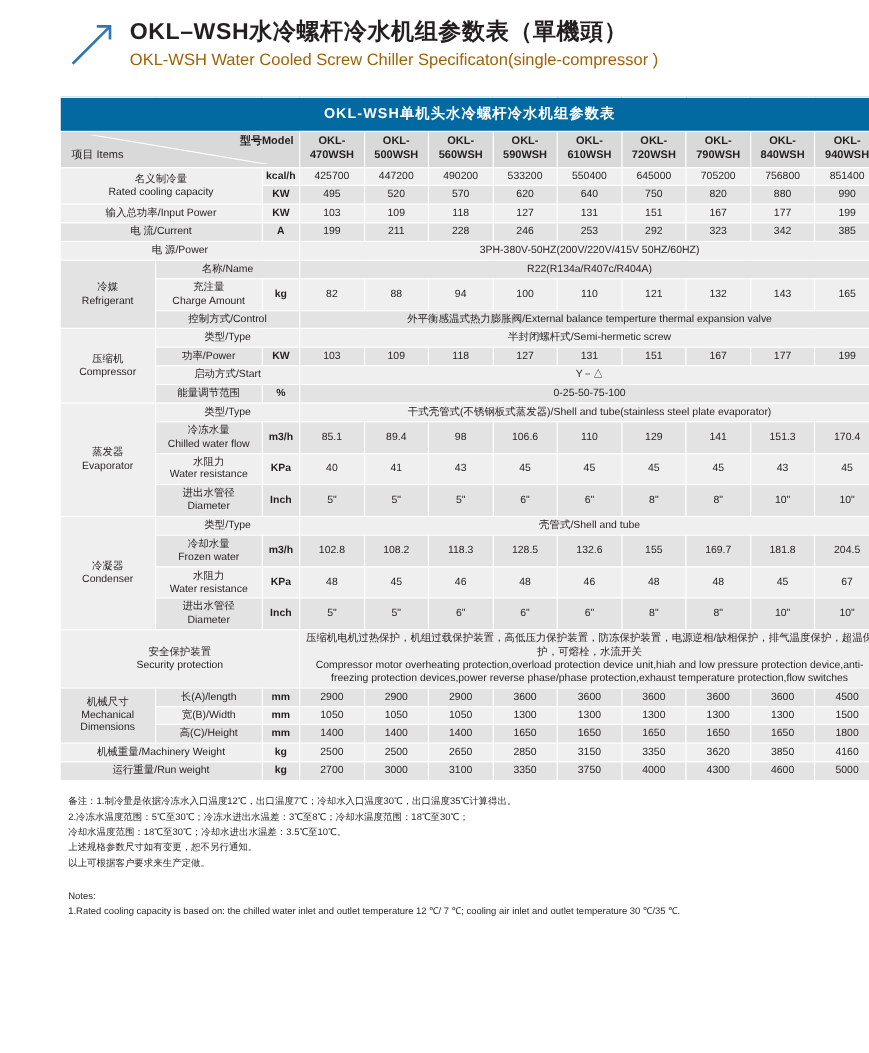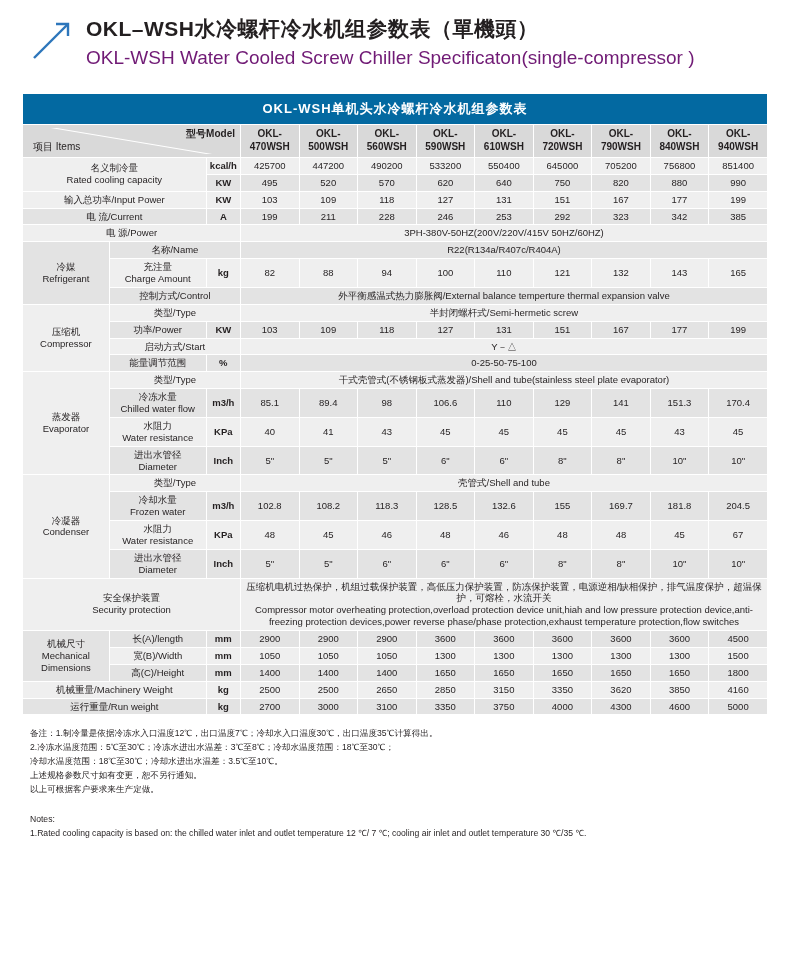--- a/index.html
+++ b/index.html
@@ -13,20 +13,21 @@
     font-family: "Liberation Sans", sans-serif;
     color: #231f20;
     position: relative;
     overflow: hidden;
   }
   .page {
     width: 790px;
     height: 957px;
     position: relative;
     box-sizing: border-box;
+    padding-left: 32px;
   }
 
   
   .header {
     display: flex;
     align-items: flex-start;
     padding: 14px 0 0 30px;
   }
   .logo {
     width: 46px;
@@ -40,24 +41,24 @@
     padding-top: 2px;
   }
   .title-cn {
     font-size: 21px;
     font-weight: bold;
     letter-spacing: 0.5px;
     line-height: 1.25;
     color: #231f20;
   }
   .title-en {
-    font-size: 19px;
+    font-size: 15px;
     line-height: 1.35;
     margin-top: 3px;
-    color: #701a75;
+    color: #a16207;
   }
 
   
   .table-wrap {
     margin: 22px 22px 0 22px;
   }
   table.spec {
     border-collapse: collapse;
     width: 746px;
     table-layout: fixed;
================
» Your instructions
Pictures excluded, repeat the material above from its first line through the line containing "align-items: flex-start;", both included.

» Exercise output
--- a/index.html
+++ b/index.html
@@ -13,20 +13,21 @@
     font-family: "Liberation Sans", sans-serif;
     color: #231f20;
     position: relative;
     overflow: hidden;
   }
   .page {
     width: 790px;
     height: 957px;
     position: relative;
     box-sizing: border-box;
+    padding-left: 32px;
   }
 
   
   .header {
     display: flex;
     align-items: flex-start;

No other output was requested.